I smoothed down my new dress, chosen for comfort during the journey. Blue with white polka dots. My birthday scarf tied at a jaunty angle around my throat. White sandals. My toenails painted a defiant red. The warm coat I had needed in England was rolled up and stuffed in my cabin bag.

The boat pulled into the Marina Grande port, which nestled on the coastline beneath towering cliffs above. It might have been nudging into low season but there were still a lot of people about. There were ice cream sellers, little cafés and wine bars, each more appealing than the last. There were stalls with the most luscious fruit displayed under canvas awnings, and warning signs.Non toccare– don’t touch.

We disembarked from the ferry and as promised, there was a man there, holding up a card with Susie’s name on it. He didn’t speak much, just a few encouraging nods and smiles, and he helped us with our cases to the parking area where we found a funny little taxi, part golf cart, part van, withHotel Massimopainted on the side, and behind it a small trailer for our luggage. Within a few minutes, and with much tooting of his horn, we were out on the road, passing boat repair yards and high stone walls and speeding away from the ferry up a steep, winding road.

As we went higher, the view beneath us widened out into a fabulous panorama of blue sky which met the blue sea in a misty line, scoured with the white wakes of several speedboats.
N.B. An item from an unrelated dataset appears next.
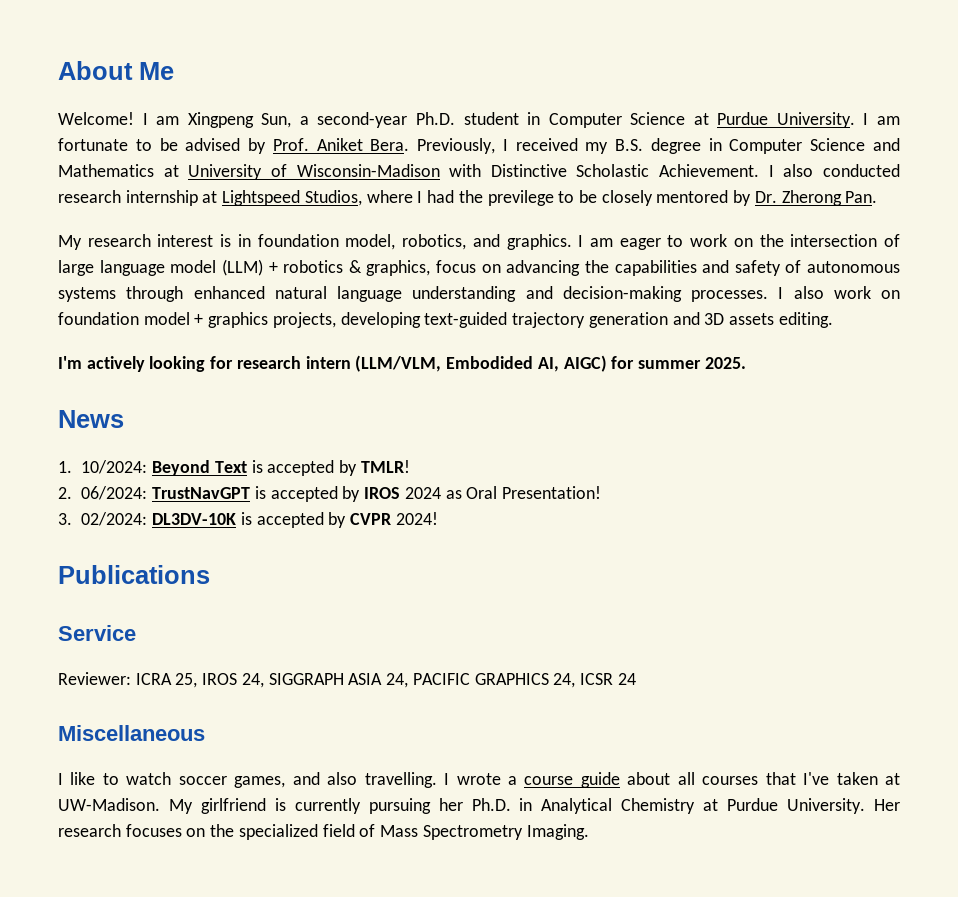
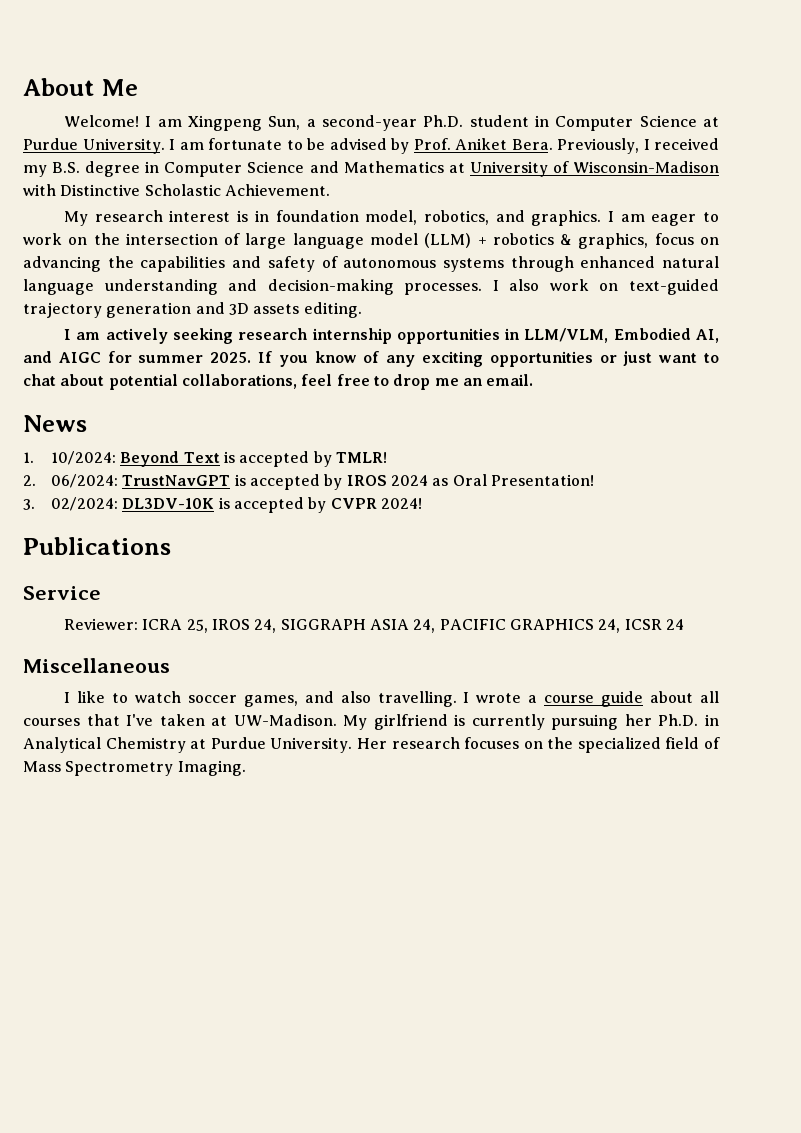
- I also conducted research internship at Lightspeed Studios, where I had the previlege to be closely mentored by Dr. Zherong Pan.
- I also work on foundation model + graphics projects, developing text-guided trajectory generation and 3D assets editing.
+ I also work on text-guided trajectory generation and 3D assets editing.
- I'm actively looking for research intern (LLM/VLM, Embodided AI, AIGC) for summer 2025.
+ I am actively seeking research internship opportunities in LLM/VLM, Embodied AI, and AIGC for summer 2025. If you know of any exciting opportunities or just want to chat about potential collaborations, feel free to drop me an email.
Further out there were a few enormous yachts and a massive cruise ship heading towards Naples.

I felt a huge leap of excitement, to be there, doing something so completely different, and it was made all the better because Susie was there too. Part of the enjoyment of that sort of experience was having someone to share it with, after all. Maybe that was the best part of having fun – laughing about it with someone else.

But then underneath my excitement I was still aware of that terrible anticipation, which still churned away in my gut. People did this all the time, didn’t they? Meet up with someone who had once been important to them. And they coped with it; perhaps they even laughed about it.